Ismail Norsaima, Isa Khairil Anuar Md, Hamzah Siti Hajar, Mokhtar Ilham Wan
Centre for Paediatric Dentistry & Orthodontics Studies, Faculty of Dentistry, Universiti Teknologi MARA, Sungai Buloh Campus, Jalan Hospital, Selangor, Malaysia.
Department of Basic Sciences, Faculty of Health Science, Universiti Teknologi MARA, Selangor, Malaysia.
J Int Soc Prev Community Dent. 2023 Dec 27;13(6):500-508. doi: 10.4103/jispcd.JISPCD_52_23. eCollection 2023 Nov-Dec.
To compare caregivers' acceptance, consent, and concern toward utilization of a combination of basic behavior guidance technique (CBBGT) and Papoose Board (PB) for their special needs children and to evaluate the impact of PB usage on the caregiver's attitude and the association between their education level, monthly household income, and previous dental experience.
This cross-over study incorporated 90 special needs children who were recruited to receive dental treatment with two ways of behavior guidance exposures consecutively in the order of A-B/B-A design. Exposure A is CBBGT (distraction, tell-show-do, and positive reinforcement), while Exposure B is PB. The dental procedures were either dental prophylaxis or restoration with a handpiece. Caregivers need to answer a paper-based questionnaire before and after exposure. The Wilcoxon sign rank test and logistic regression were utilized in order to establish the comparability, impacts, and association.

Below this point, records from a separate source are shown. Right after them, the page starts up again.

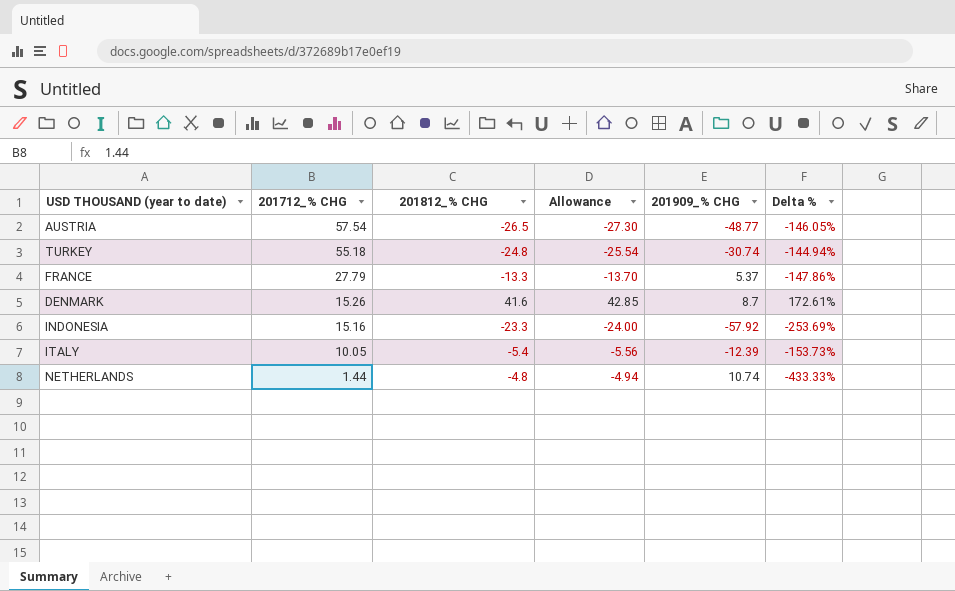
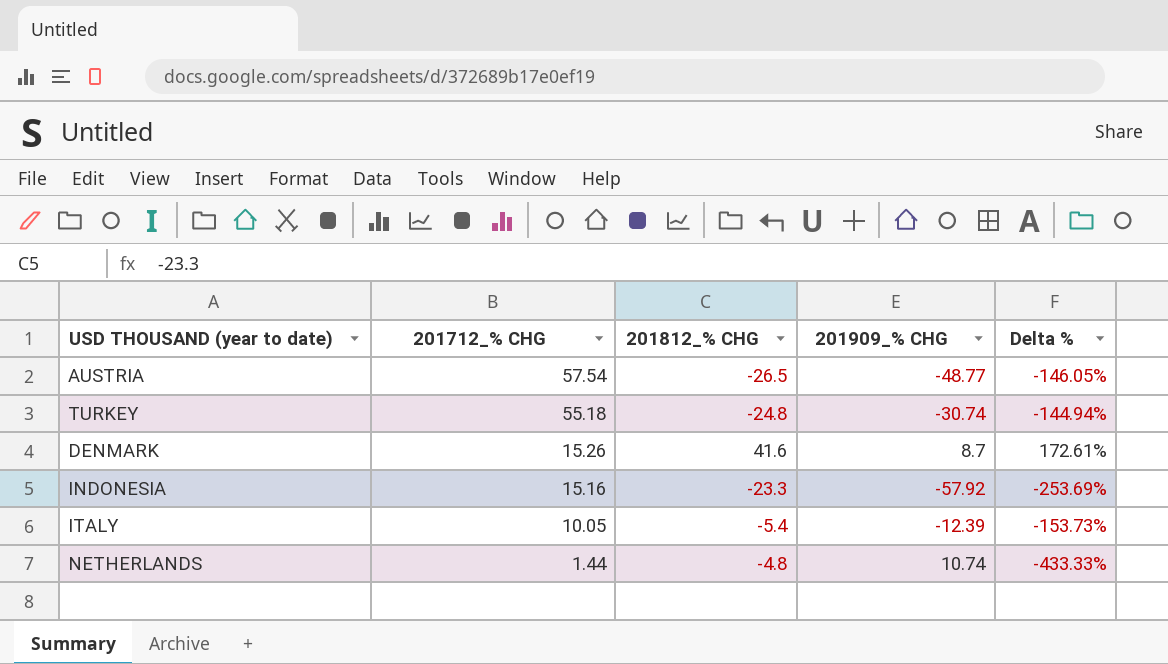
column Allowance | formula: [201812_% CHG] * 1.03 -> none
row FRANCE: 27.79 | -13.3 | -13.70 | 5.37 | -147.86% -> none

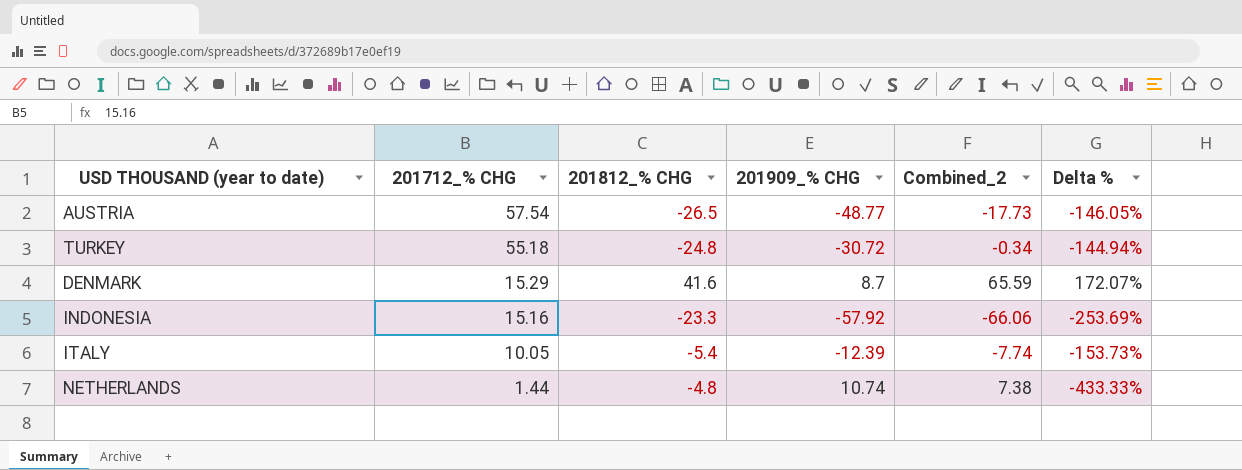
column Combined_2 | formula: none -> [201712_% CHG] + [201812_% CHG] + [201909_% CHG]
TURKEY | 201909_% CHG: -30.74 -> -30.72
DENMARK | 201712_% CHG: 15.26 -> 15.29
DENMARK | Delta %: 172.61% -> 172.07%

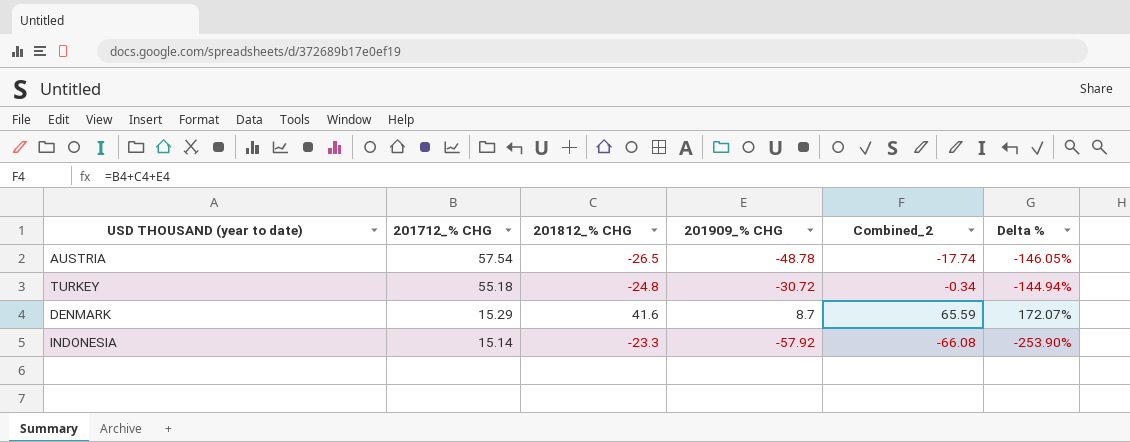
row ITALY: 10.05 | -5.4 | -12.39 | -7.74 | -153.73% -> none
row NETHERLANDS: 1.44 | -4.8 | 10.74 | 7.38 | -433.33% -> none
AUSTRIA | 201909_% CHG: -48.77 -> -48.78
AUSTRIA | Combined_2: -17.73 -> -17.74
INDONESIA | 201712_% CHG: 15.16 -> 15.14
INDONESIA | Combined_2: -66.06 -> -66.08
INDONESIA | Delta %: -253.69% -> -253.90%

About 88 caregivers of special needs children aged between 2 and 15 years completed the sequence. Overall, 98.9% of the children presented with neurodevelopmental disorders. Twenty-seven caregivers were significantly concerned when the combination of basic BGT was applied to their children, and 14 caregivers felt the same for PB. However, the Wilcoxon sign rank test revealed insignificant caregiver scores on acceptance and consent for both methods but significantly improved attitudes towards the use of PB after observing the placement of their children.
The studied caregiver demonstrated equivalent acceptance, consent, and concern toward the use of PB and a combination of basic BGT with improved attitudes after comprehensive explanation and real-time observation of PB usage during their children's dental treatment.
比较照顾者对其特殊需求儿童使用基本行为指导技术组合(CBBGT)和小儿束缚板(PB)的接受度、同意度和关注度,并评估使用PB对照顾者态度的影响以及他们的教育水平、家庭月收入与既往牙科经历之间的关联。
本交叉研究纳入了90名特殊需求儿童,他们按A - B/B - A设计的顺序连续接受两种行为指导方式以接受牙科治疗。暴露A为CBBGT(分散注意力、示范 - 讲解 - 操作和积极强化),而暴露B为PB。牙科程序为使用牙钻进行牙齿预防或修复。照顾者需要在暴露前后回答纸质问卷。采用Wilcoxon符号秩检验和逻辑回归来确定可比性、影响和关联。
约88名年龄在2至15岁的特殊需求儿童的照顾者完成了该序列。总体而言,98.9%的儿童患有神经发育障碍。当基本行为指导技术组合应用于他们的孩子时,27名照顾者表示非常担心,14名照顾者对PB也有同样的感受。然而,Wilcoxon符号秩检验显示,两种方法在照顾者的接受度和同意度得分上无显著差异,但在观察到孩子放置情况后,对使用PB的态度有显著改善。
在对照顾者进行关于PB使用的全面解释和实时观察后,本研究中的照顾者对使用PB以及基本行为指导技术组合表现出同等的接受度、同意度和关注度,且态度有所改善,这些照顾者的孩子正在接受牙科治疗。